EXERCISE INSTRUCTIONS
Scan the records for the word "home". Report each line where it occurs.

DATA RECORDS
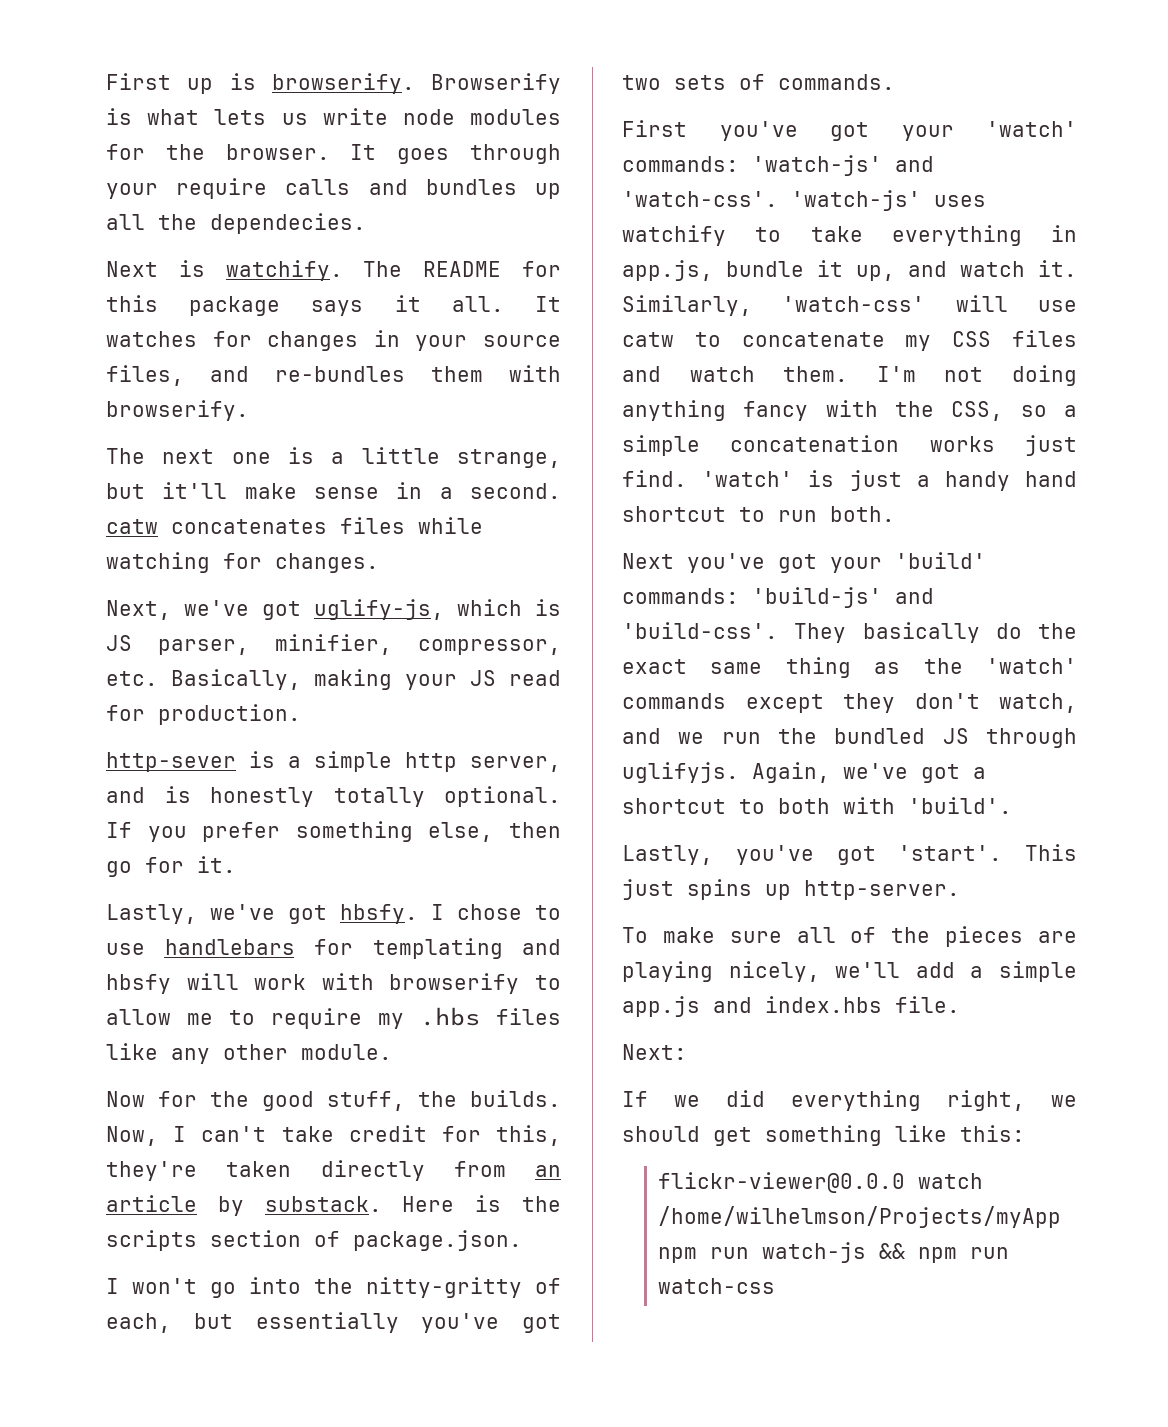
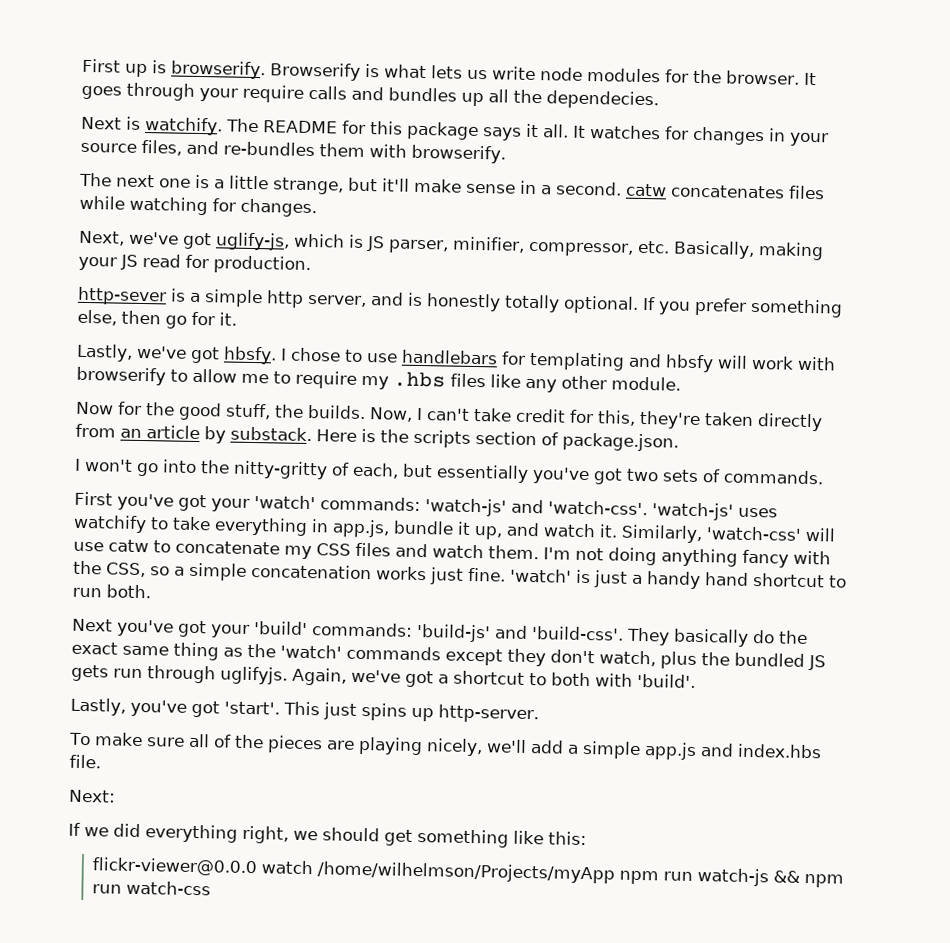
- I'm not doing anything fancy with the CSS, so a simple concatenation works just find.
+ I'm not doing anything fancy with the CSS, so a simple concatenation works just fine.
- They basically do the exact same thing as the 'watch' commands except they don't watch, and we run the bundled JS through uglifyjs.
+ They basically do the exact same thing as the 'watch' commands except they don't watch, plus the bundled JS gets run through uglifyjs.

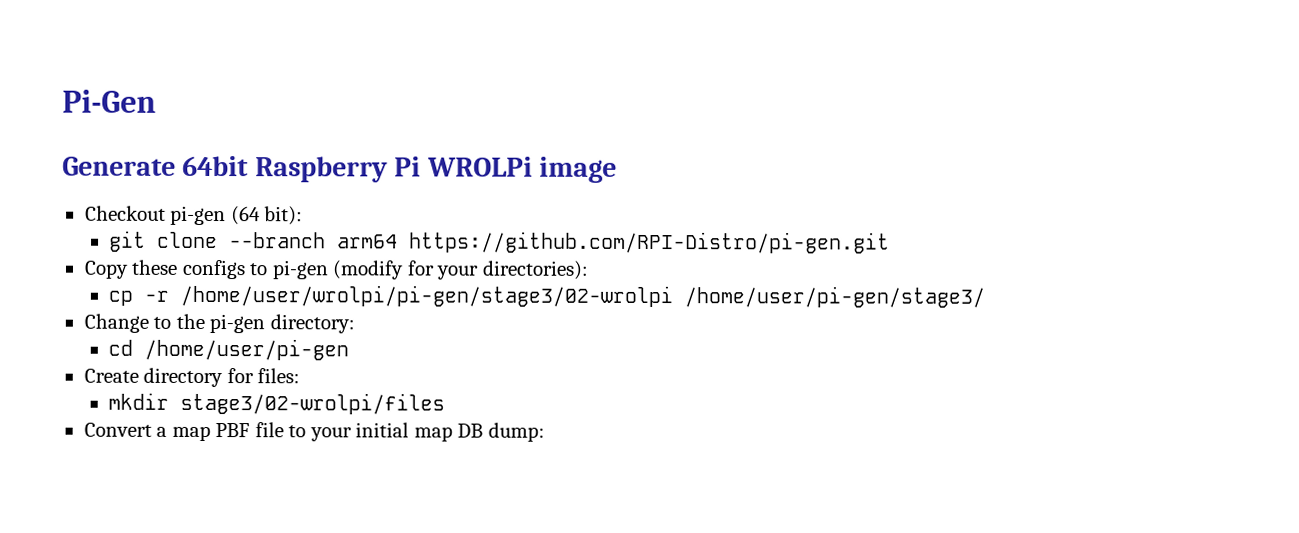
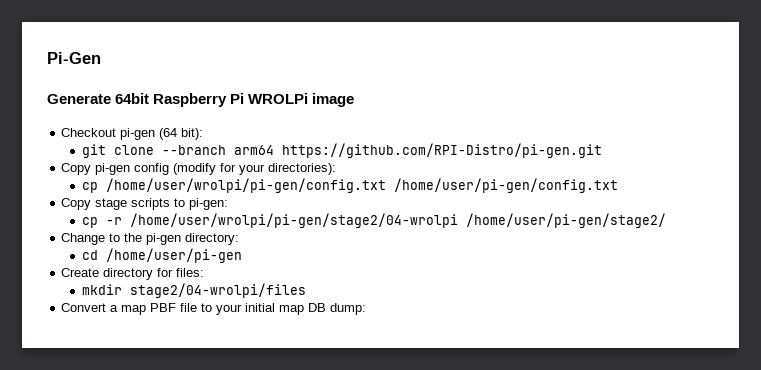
- Copy these configs to pi-gen (modify for your directories):
+ Copy pi-gen config (modify for your directories):
+ cp /home/user/wrolpi/pi-gen/config.txt /home/user/pi-gen/config.txt
+ Copy stage scripts to pi-gen:
- cp -r /home/user/wrolpi/pi-gen/stage3/02-wrolpi /home/user/pi-gen/stage3/
+ cp -r /home/user/wrolpi/pi-gen/stage2/04-wrolpi /home/user/pi-gen/stage2/
- mkdir stage3/02-wrolpi/files
+ mkdir stage2/04-wrolpi/files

RESULT OF THIS EXERCISE
+ cp /home/user/wrolpi/pi-gen/config.txt /home/user/pi-gen/config.txt
- cp -r /home/user/wrolpi/pi-gen/stage3/02-wrolpi /home/user/pi-gen/stage3/
+ cp -r /home/user/wrolpi/pi-gen/stage2/04-wrolpi /home/user/pi-gen/stage2/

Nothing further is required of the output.